*** Material for this exercise ***

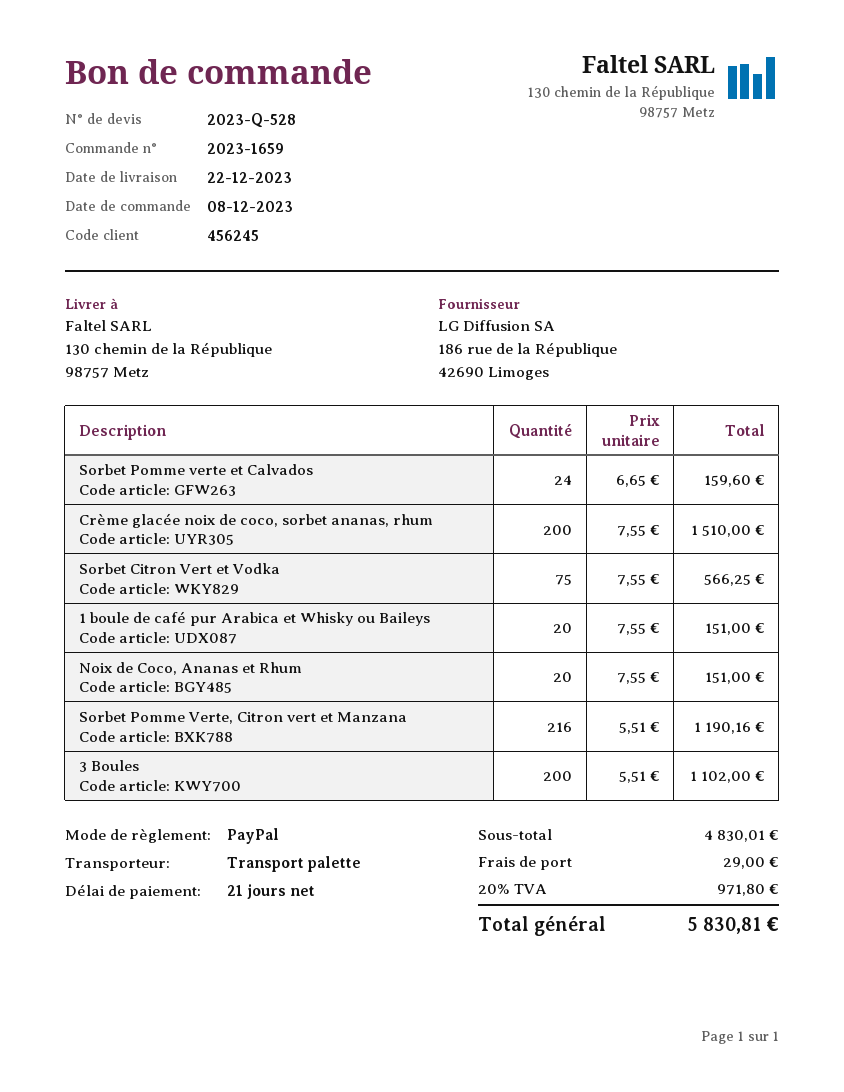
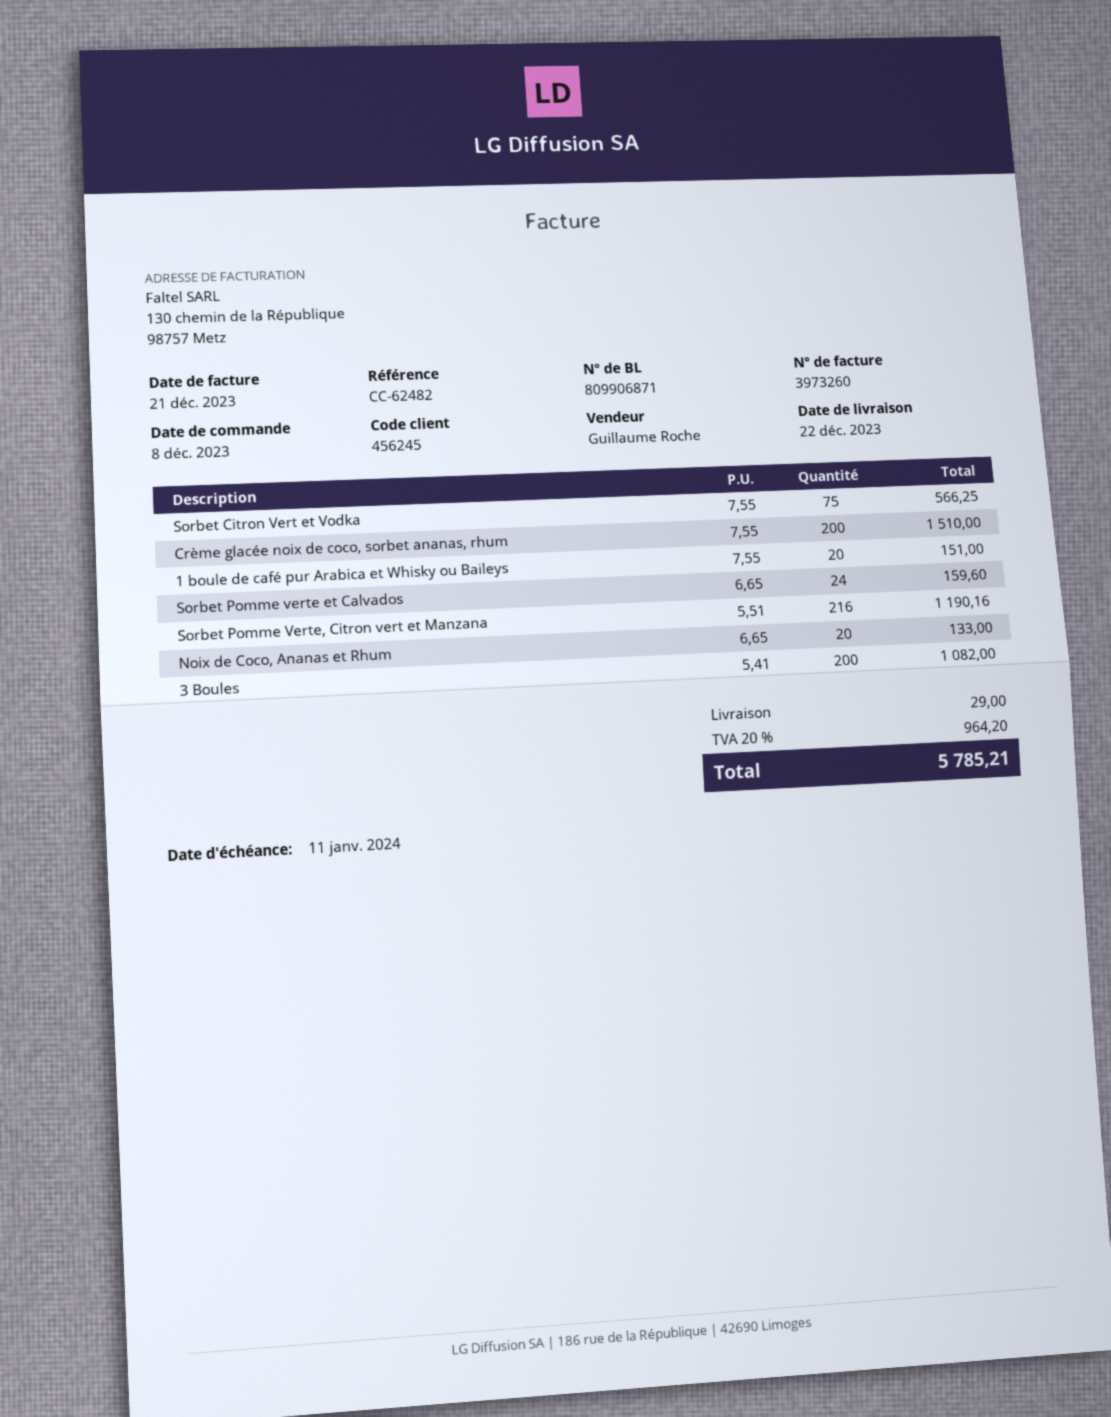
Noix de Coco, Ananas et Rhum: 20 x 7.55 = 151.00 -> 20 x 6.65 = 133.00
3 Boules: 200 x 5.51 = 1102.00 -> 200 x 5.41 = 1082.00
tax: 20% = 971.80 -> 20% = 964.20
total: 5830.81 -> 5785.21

*** End of Material for this exercise ***
*** Material for this exercise ***

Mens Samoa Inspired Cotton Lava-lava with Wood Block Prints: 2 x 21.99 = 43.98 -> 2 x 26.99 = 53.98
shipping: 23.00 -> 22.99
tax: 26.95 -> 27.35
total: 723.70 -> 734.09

*** End of Material for this exercise ***

**What this task involves**
Return only the stretch of the material above from the line holding "Noix de Coco, Ananas" through the line holding "total: 5830.81 -> 5785.21", copied exactly.

**Written response**
Noix de Coco, Ananas et Rhum: 20 x 7.55 = 151.00 -> 20 x 6.65 = 133.00
3 Boules: 200 x 5.51 = 1102.00 -> 200 x 5.41 = 1082.00
tax: 20% = 971.80 -> 20% = 964.20
total: 5830.81 -> 5785.21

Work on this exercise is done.